• WORK REQUEST
What follows is a listing to transcribe exactly, leaving the pictures out.
GIVEN RECORDS Block Start
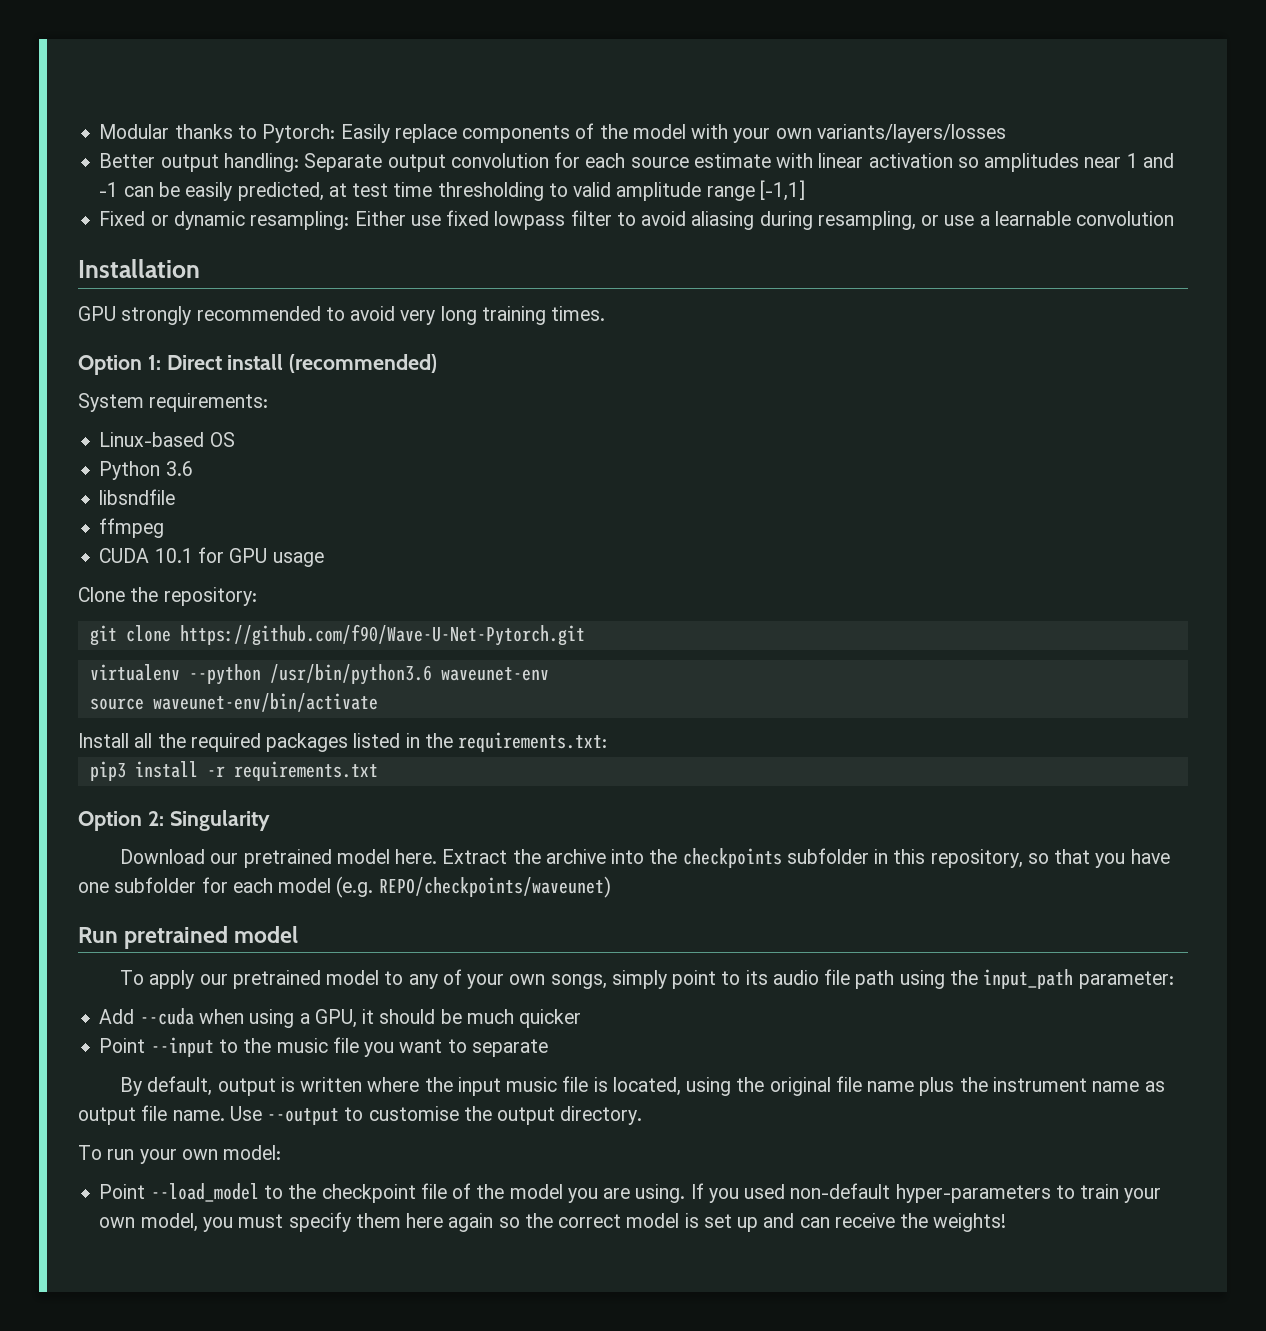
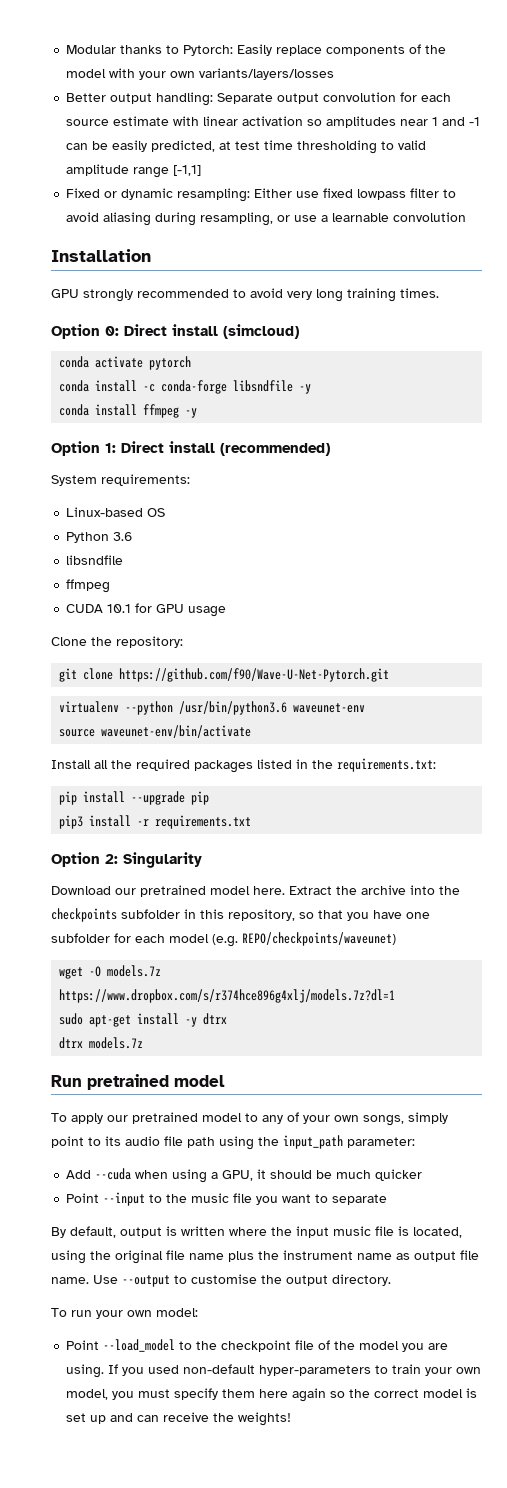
+ Option 0: Direct install (simcloud)
+ conda activate pytorch
+ conda install -c conda-forge libsndfile -y
+ conda install ffmpeg -y
+ pip install --upgrade pip
+ wget -O models.7z https://www.dropbox.com/s/r374hce896g4xlj/models.7z?dl=1
+ sudo apt-get install -y dtrx
+ dtrx models.7z

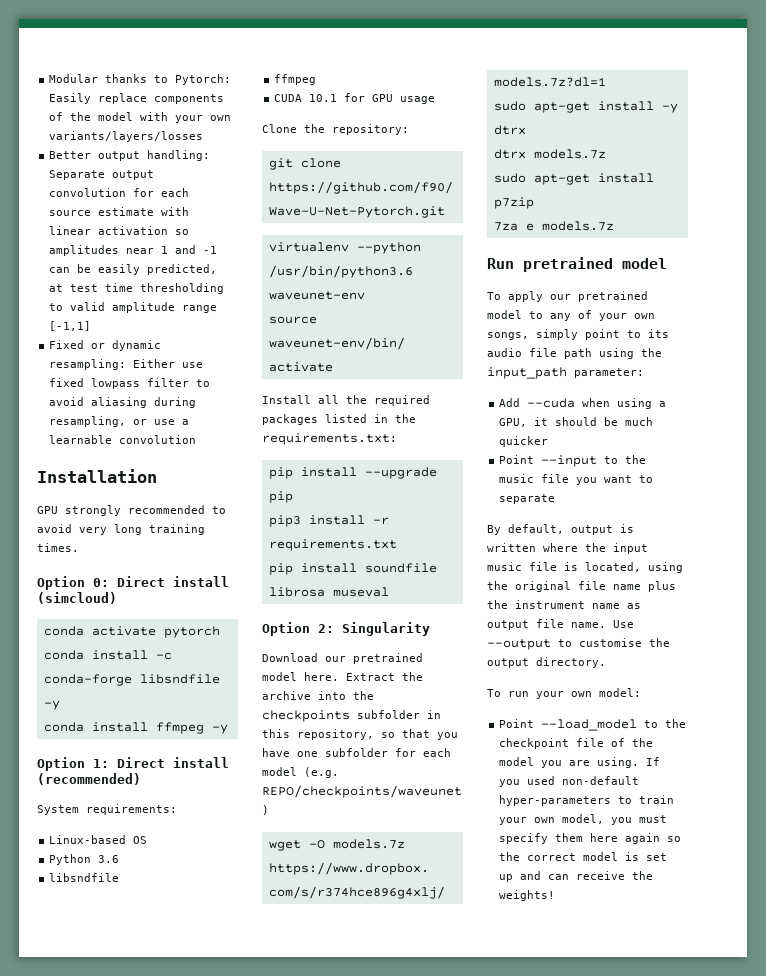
+ pip install soundfile librosa museval
+ sudo apt-get install p7zip
+ 7za e models.7z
GIVEN RECORDS Block End
• THE ANSWER
+ Option 0: Direct install (simcloud)
+ conda activate pytorch
+ conda install -c conda-forge libsndfile -y
+ conda install ffmpeg -y
+ pip install --upgrade pip
+ wget -O models.7z https://www.dropbox.com/s/r374hce896g4xlj/models.7z?dl=1
+ sudo apt-get install -y dtrx
+ dtrx models.7z

+ pip install soundfile librosa museval
+ sudo apt-get install p7zip
+ 7za e models.7z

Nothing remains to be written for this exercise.